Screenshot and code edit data
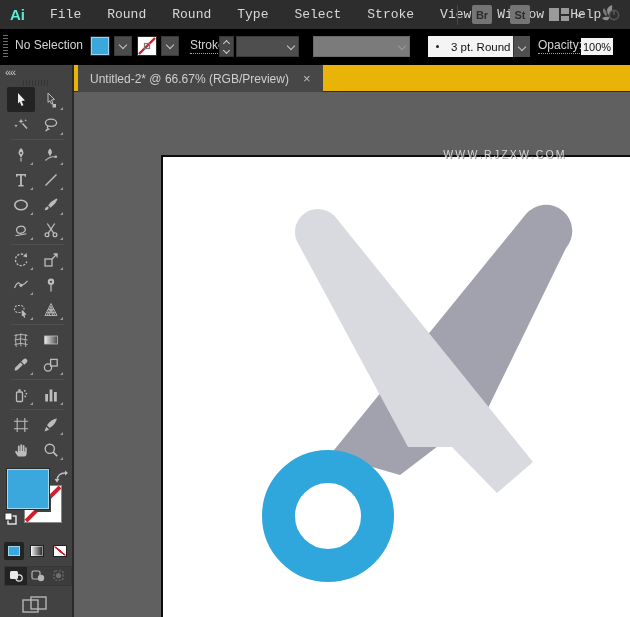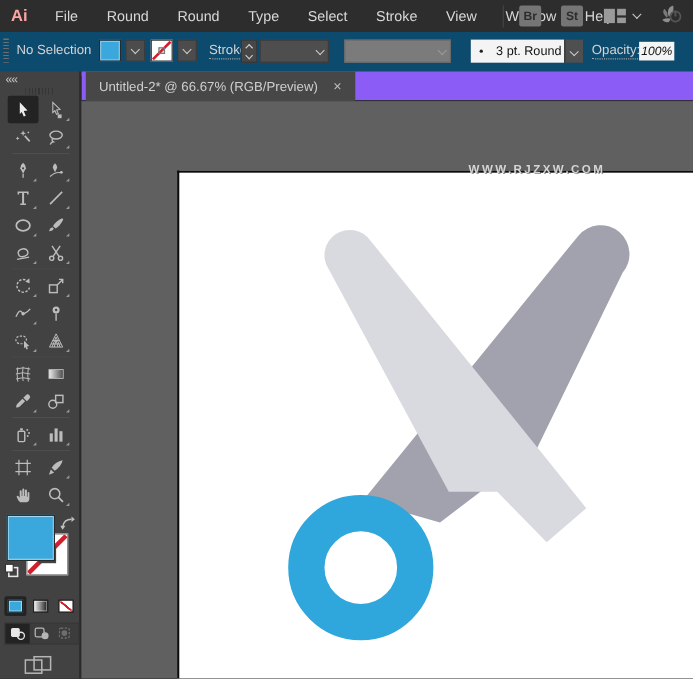"Ai" .ai-logo { color: #fca5a5 -> #5eead4 }
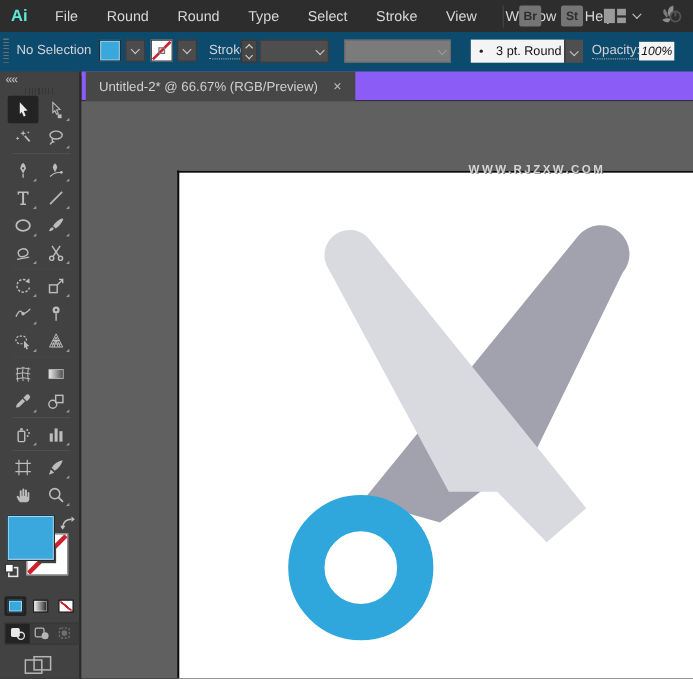"File" .menu-items { font-family: none -> Liberation Mono, monospace }
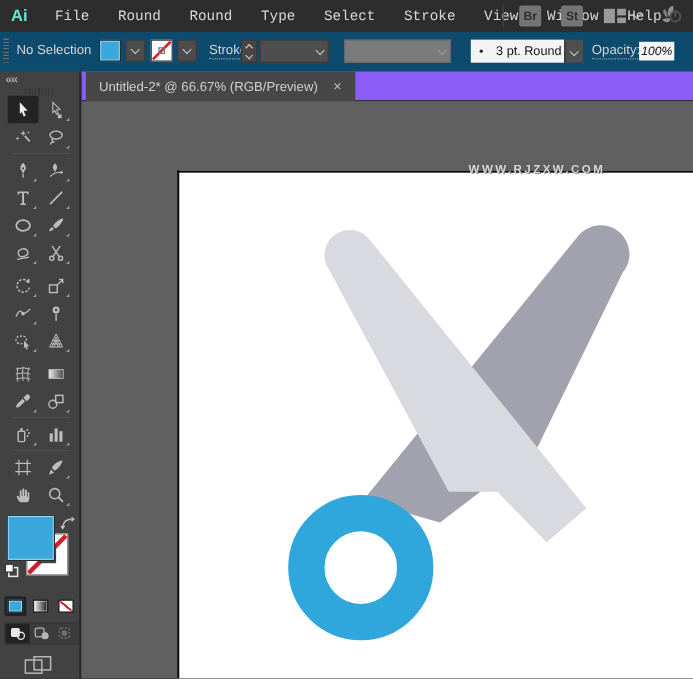"No Selection" .controlbar { background: #0c4a6e -> #000000 }
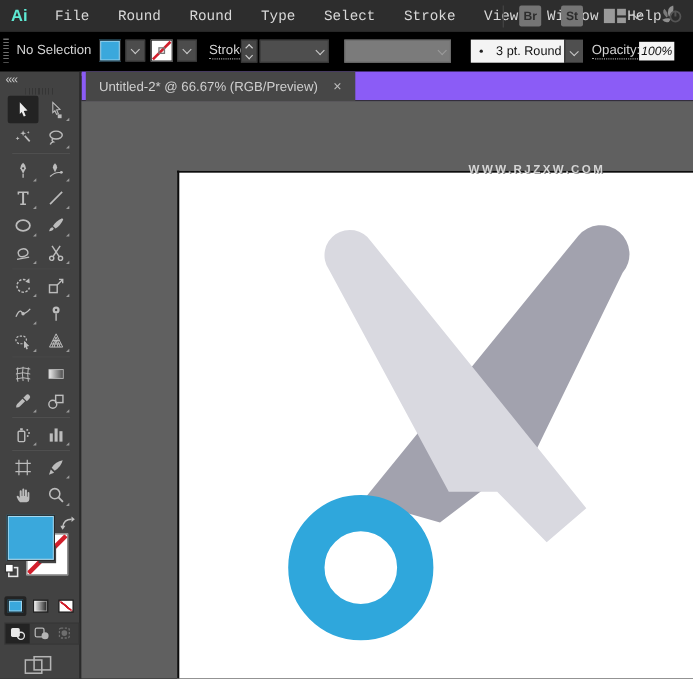"100%" .opacity-box { font-style: italic -> none }
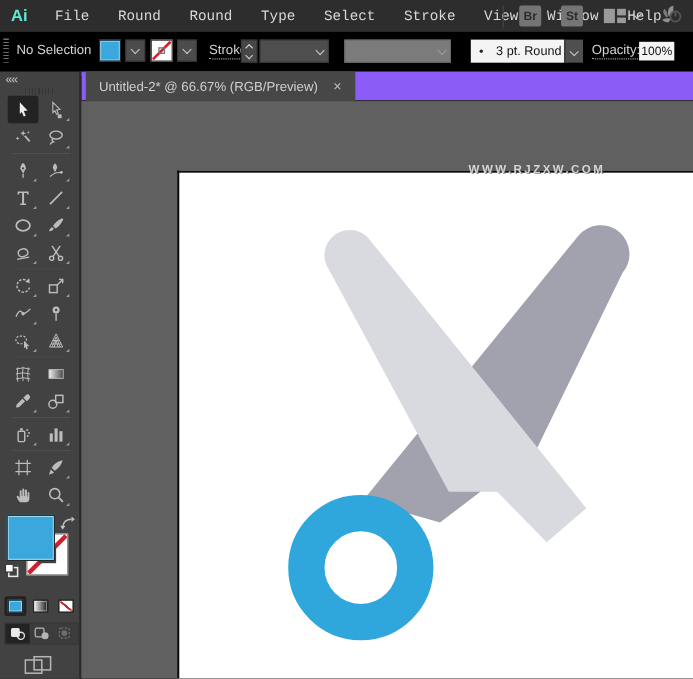"Untitled-2* @ 66.67% (RGB/Preview)" .tabbar { background: #8b5cf6 -> #eab308 }
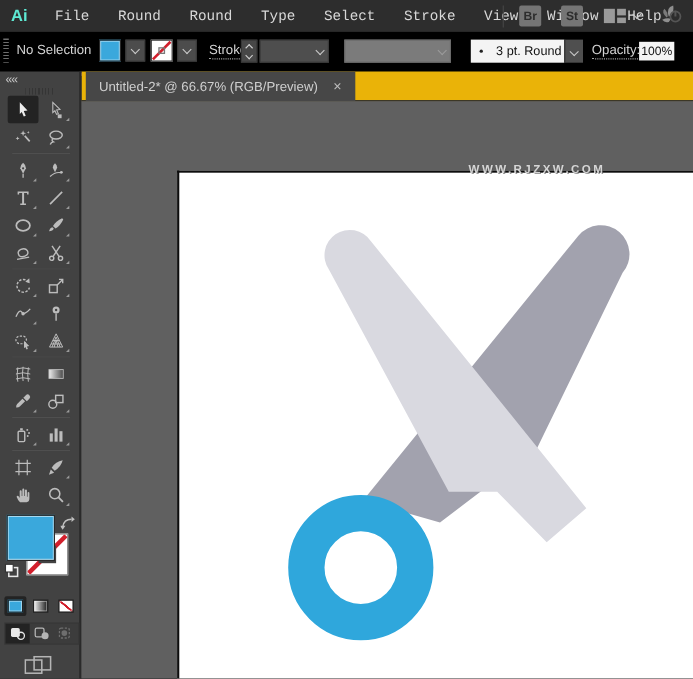"WWW.RJZXW.COM" .wm-url { font-weight: bold -> normal; text-align: none -> center }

[Required action] Skip the pictures and print each record exactly as it stands.

[Solution for this exercise]
"Ai" .ai-logo { color: #fca5a5 -> #5eead4 }
"File" .menu-items { font-family: none -> Liberation Mono, monospace }
"No Selection" .controlbar { background: #0c4a6e -> #000000 }
"100%" .opacity-box { font-style: italic -> none }
"Untitled-2* @ 66.67% (RGB/Preview)" .tabbar { background: #8b5cf6 -> #eab308 }
"WWW.RJZXW.COM" .wm-url { font-weight: bold -> normal; text-align: none -> center }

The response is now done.